Massively successful move on their part.

Massively.

I haven't seen any of the ads and not the game (not American), but the Oreo tweet has reached far beyond USA.
The title is admittedly overcooked. But Super Bowl commercials cost $4mm but the tweet was free ...
The tweet was 15 persons on standby, a strategy that assembled such a team much earlier, and possibly a lot of money for so called social media experts even earlier.

So you call this tweet free? No, if you ever bought an cookie from them in the last (lets say) three years, you payed for that tweet.

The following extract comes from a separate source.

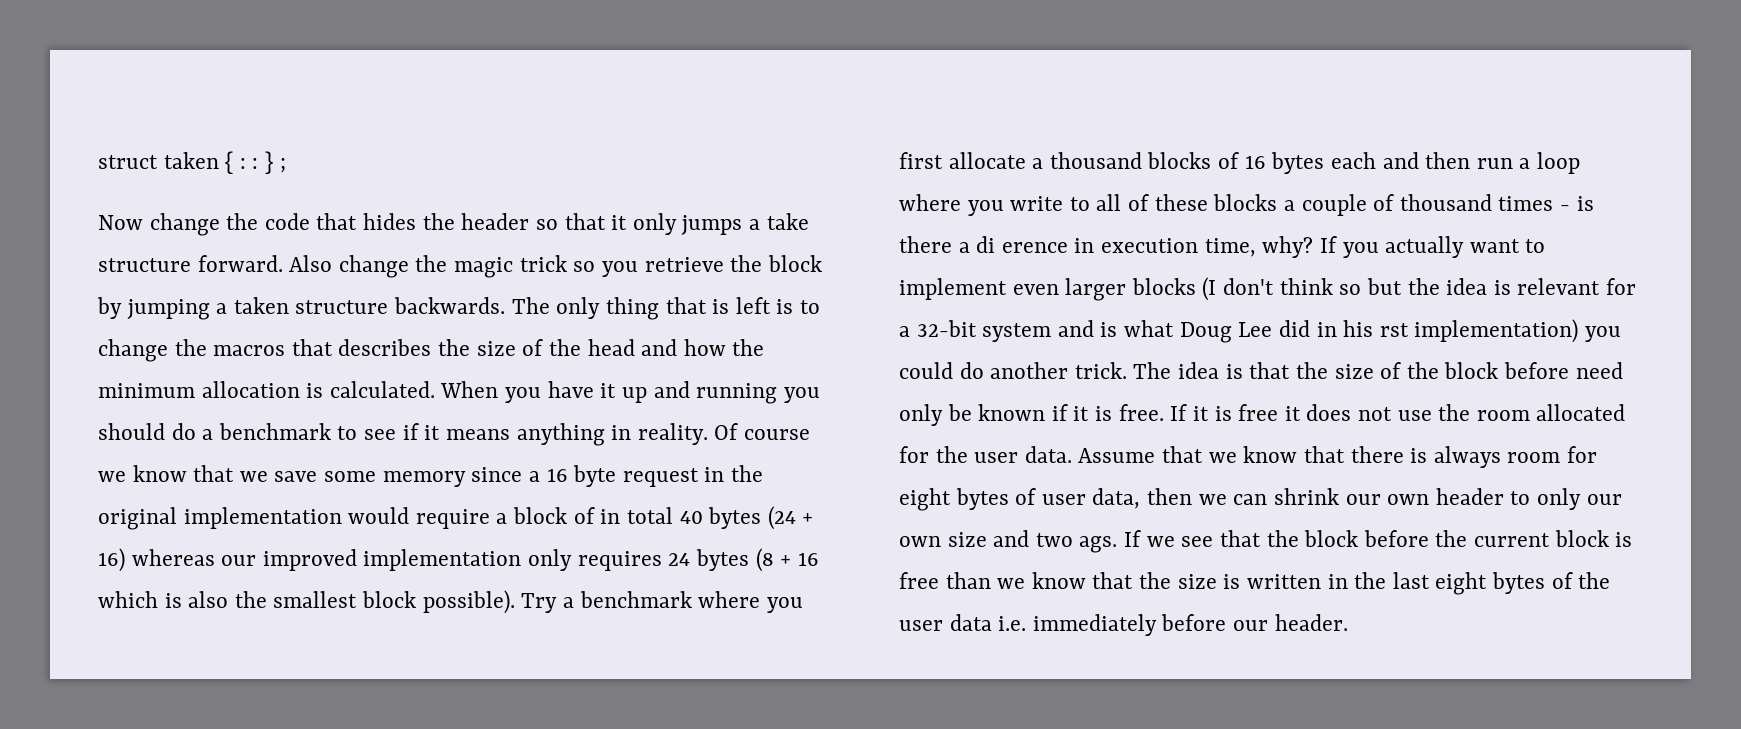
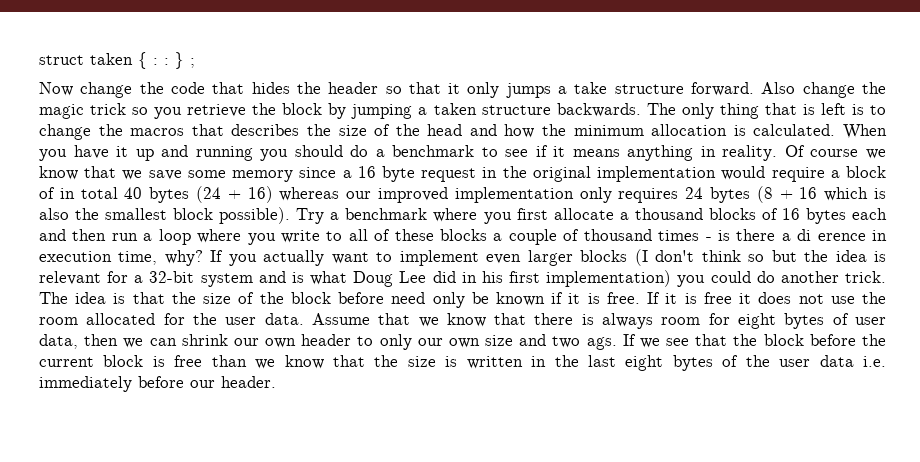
[1379,323,1409,337] rst -> [509,271,541,283] first

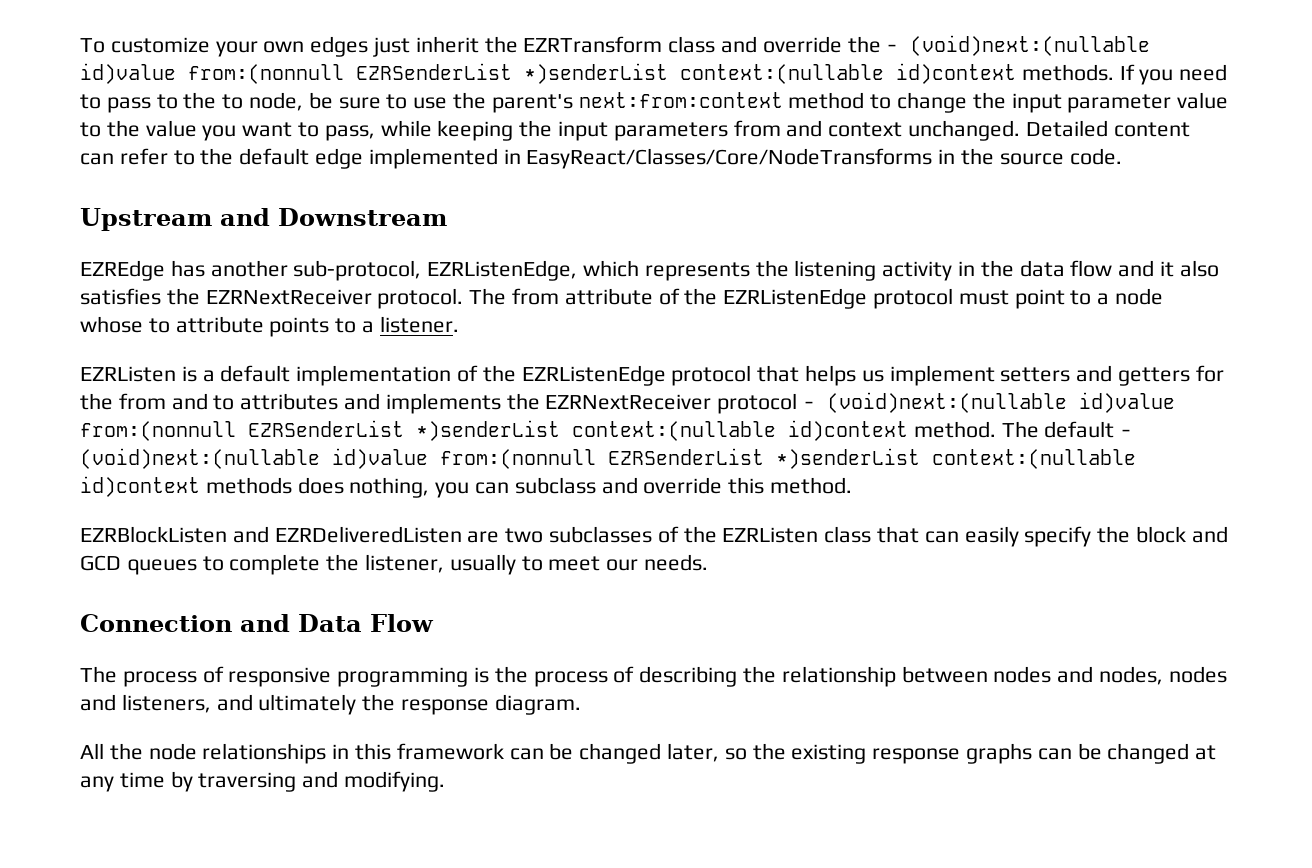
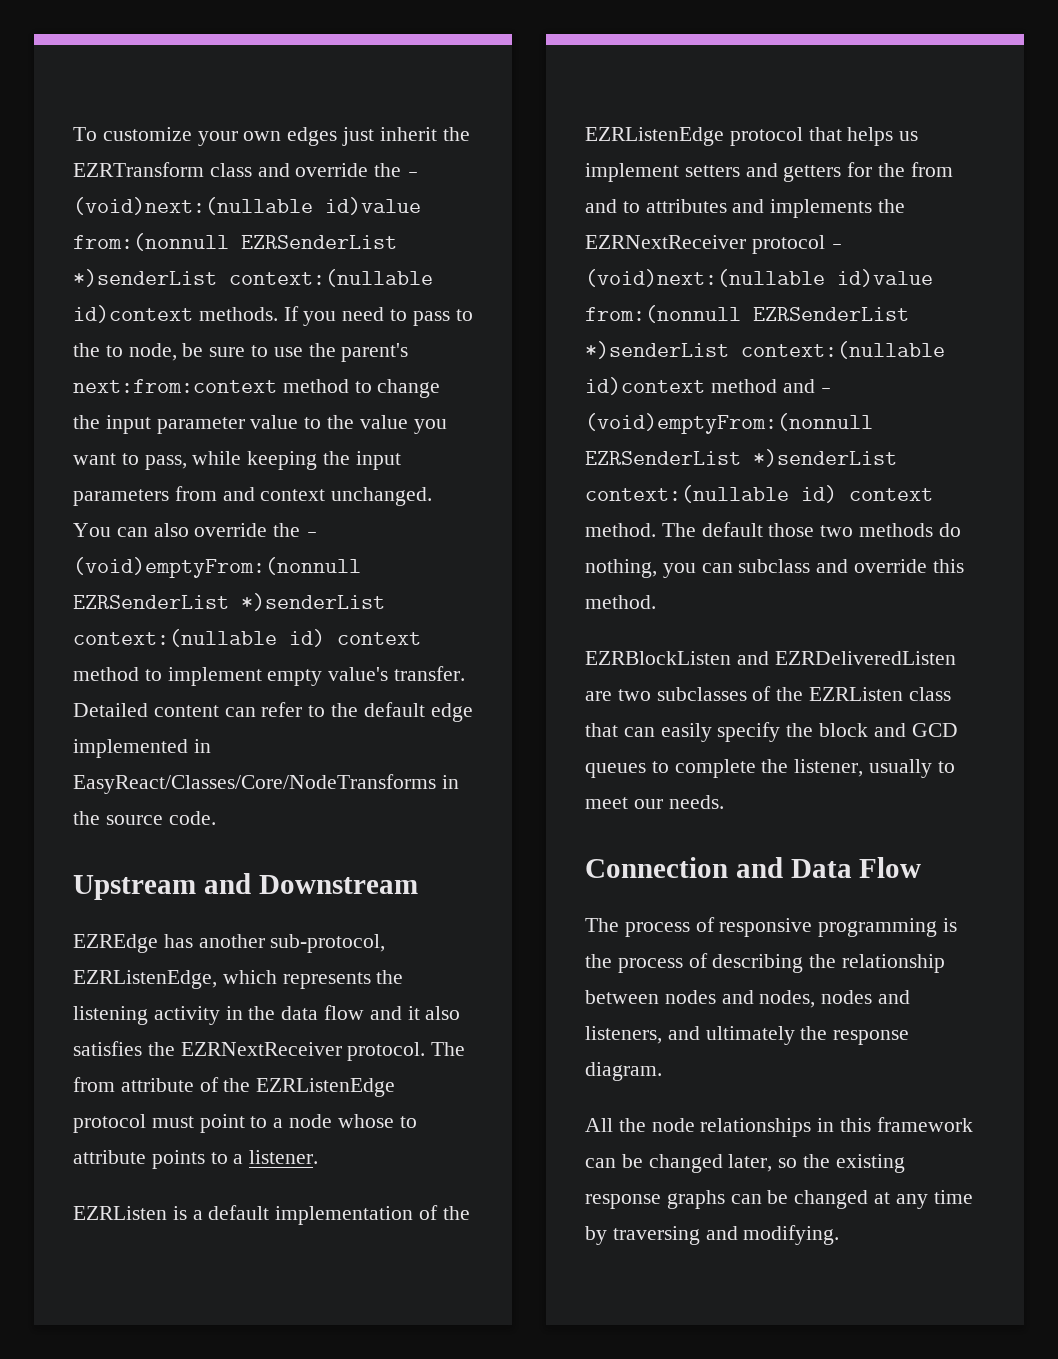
(1021, 130) none -> [73,523,319,537] [73,557,361,578] [73,593,385,611] [73,629,421,647] [73,666,466,686] You can also override the - (void)emptyFrom:(nonnull EZRSenderList *)senderList context:(nullable id) context method to implement empty value's transfer.
[913,421,1133,438] [80,448,1136,469] [80,476,344,497] method. The default - (void)next:(nullable id)value from:(nonnull EZRSenderList *)senderList context:(nullable id)context methods does -> [710,379,833,393] [585,413,873,434] [585,449,897,467] [585,485,933,503] [585,522,961,537] method and - (void)emptyFrom:(nonnull EZRSenderList *)senderList context:(nullable id) context method. The default those two methods do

sorry, don't wanna sound rude, but knowing the cost (in terms of consultants, human resources, et al) of advertising, marketing and the like, free seems to be such a wrong term to me.

I won't argue that it cost them precisely $0. But the marginal cost of this tweet was pretty close to free.

Let's be realistic -- there's no way they had 15 FTEs fully dedicated to social media. Instead, it's 15 people from Customer Service, and/or Marketing, who are already employed at the company. When the company spends $4mm on an ad, it likely turns into a Super Bowl party at the office, with free pizza and beer in the biggest conference room in the building. The 15 get a bit of training and access to Hootsuite, which is what @Oreo is using, and asked to stand by with their notebooks if things got crazy.

At a previous job, when we had a big marketing event like this, it was all hands on deck, and everyone, no matter what your normal job function, was to answer phones. Our 40-person Customer Service team was actually 2 Customer Service people, augmented by the CEO, all VPs, marketers, sales, etc.